How was that not small talk? I made myself sit up a little straighter, muster the most neutral expression I could. "Perfectly well, thank you."

Stillens sighed, as if I'd disappointed him. I hadn't known it was possible for me to disappoint him more. "It's so unfortunate that you're the reason I'm here, then."

I think I managed to pull off looking innocently surprised. "I am?"

"It seems that Zaria Hempsey is an idiot," he said, narrowing his eyes at me, "and allowed you to recover from the effect of the dementors before thinking to tell me that she'd taken you to them." So it wasn't James. Or Astra, or Ciara. Just Zaria being uncharacteristically dense. I bit the inside of my cheek to keep from letting any of the relief that flooded through me show on my face as he continued speaking. "I do still have hopes that perhaps the experience has loosened your tongue, though. Or at least loosened your mind."

Oh. It had. It definitely had. But I couldn't let him suspect that. I struggled to keep a straight face, to keep from fidgeting, as his stare grew intense and it became a struggle to hide anything at all, let alone all of it. I felt like I was holding up a mountain by a single thread, liable to snap at any second. But it couldn't snap. I couldn't let it. After a moment, I managed just enough energy to shrug. "I'm afraid it didn't."

Several moments passed before Stillens seemed to come to the same conclusion, somehow. "Unfortunate."

I nearly let out a sigh of relief as he finally turned his gaze down to his empty plate. It took everything in me to stay still, not show just how close to the brink I was, to keep up the picture of being unbreakable.

Stillens studied his plate for a moment, then abruptly stood up. "Well, I believe I have some things to discuss with Hempsey. I shall leave you to your lunch." Before I'd even processed what he was saying, he was gone, the door swinging closed behind him.

Dead silence filled the room for long enough to become wildly uncomfortable. A glance at my mother's face told me she hadn't been expecting him to leave, and poor Artemis just looked incredibly confused. After a minute or two, my mother finally shook her head. "Wren, can't you be polite to our guest?"

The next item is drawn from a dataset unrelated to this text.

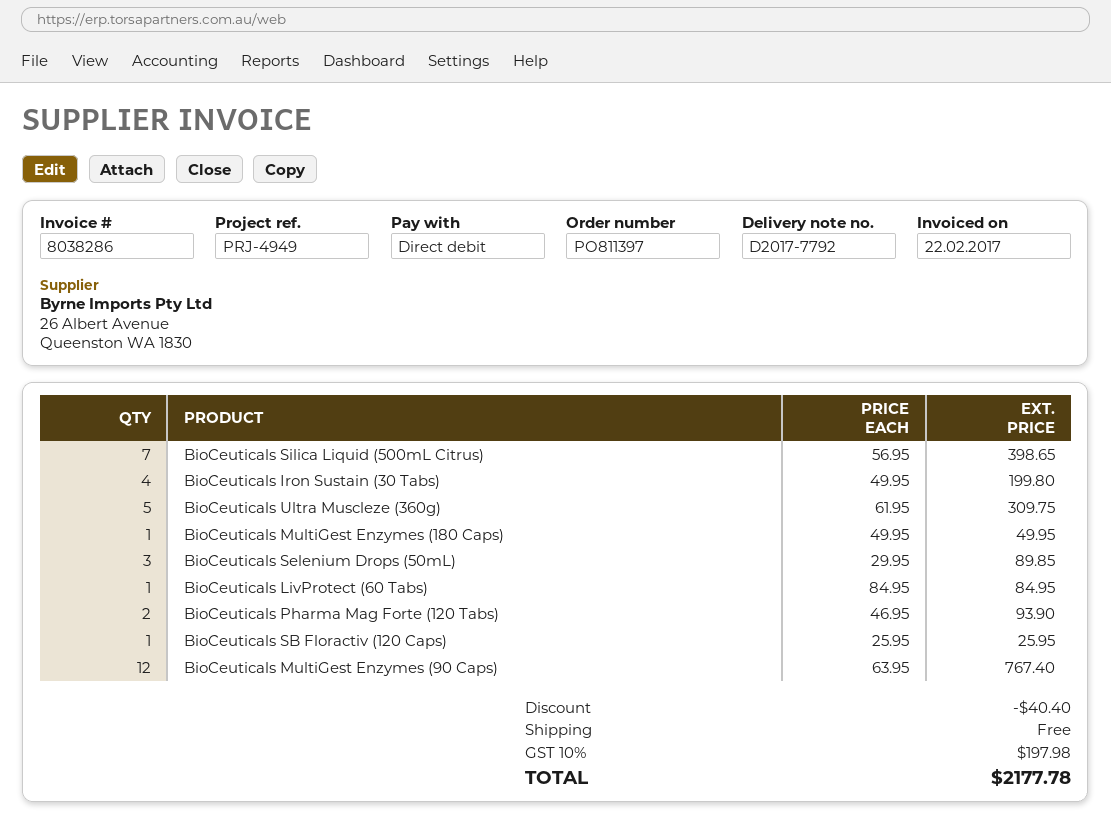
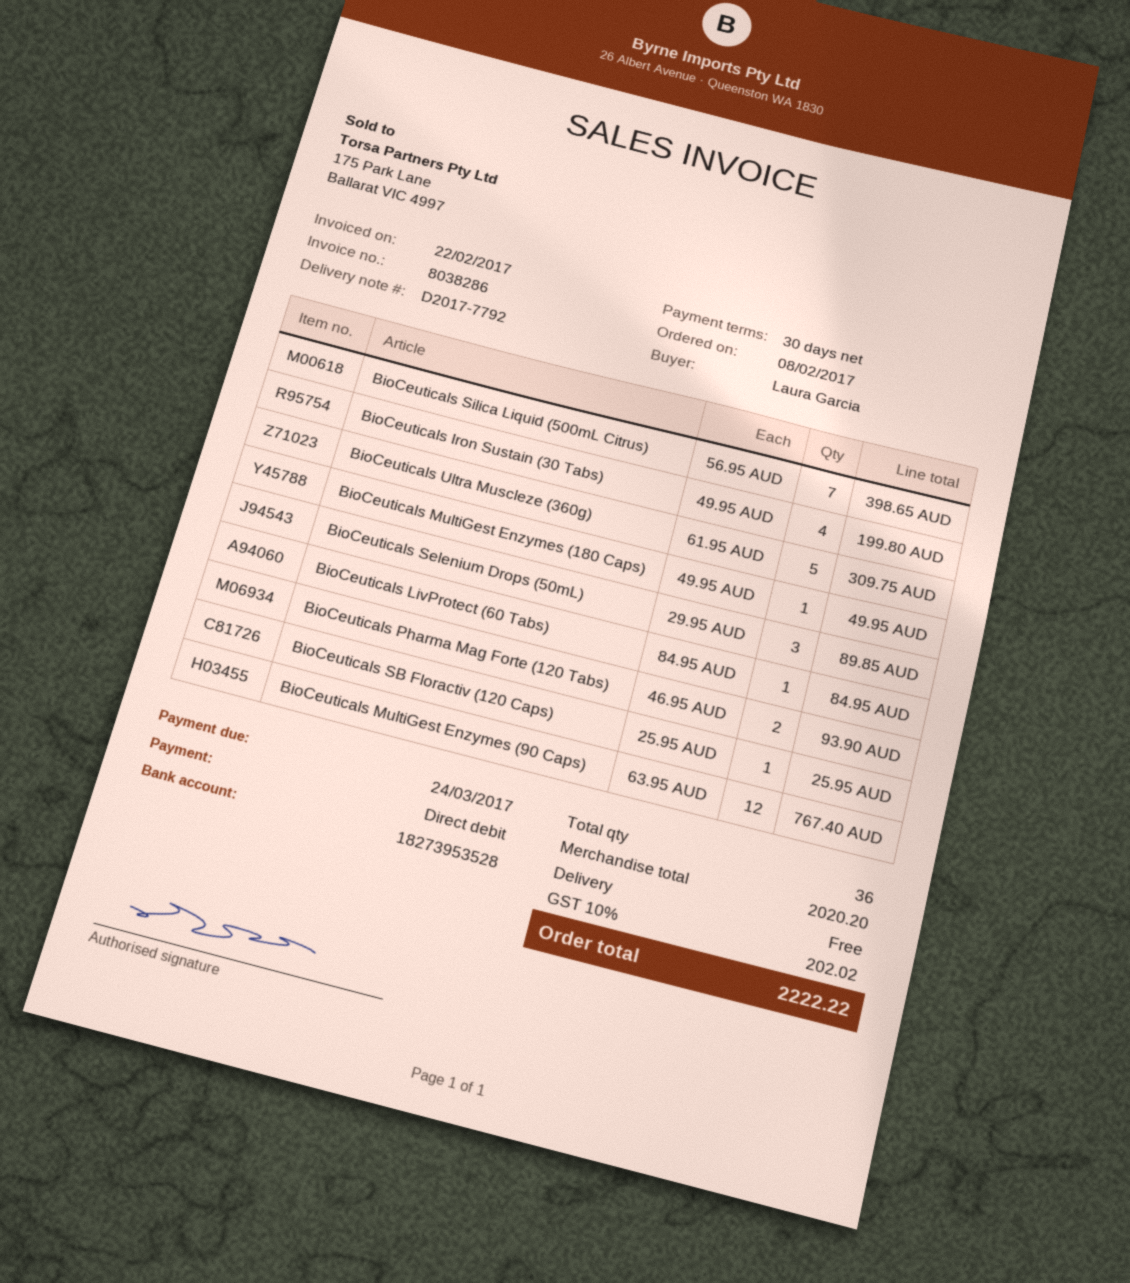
discount: 40.40 -> none
tax: 10% = 197.98 -> 10% = 202.02
total: 2177.78 -> 2222.22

I wasn't sure I had it in me to do that, but it seemed more manageable than arguing with my mother. Trying to stifle a sigh, I glanced at Artemis. "So... I guess you haven't found Astra yet?" Out of the corner of my eye, I saw Cassie's eyes widen just a bit.

She shook her head with a sigh, not seeming to pick up the slight. "No. In fact, I lost track of her and the boy she was with a few weeks ago. I think they might have left the villages behind, actually. I think they could be camping out around the manor." She shrugged, a light smile on her face, as if she wasn't talking about catching my friend in order to turn her over to a genocidal maniac. "I thought it was at least worth looking into."

"I suppose Stillens is just fine with the fact that it's taking this long?" I asked.

My voice lacked enough friendliness that Artemis seemed to pick up on it, and a hint of concern flashed across her face. It seemed like was more concern about me than Stillens, though. "Yes, he is," she said, tilting her head. "Your uncle is very forgiving."

I couldn't help laughing. "Are we talking about the same person?"

"Wren," my mother snapped. I turned to look at her immediately, laughing dying on my lips. She was glaring at me. "Don't be disrespectful."

I tilted my head, trying to tread carefully. "How was I being disrespectful?"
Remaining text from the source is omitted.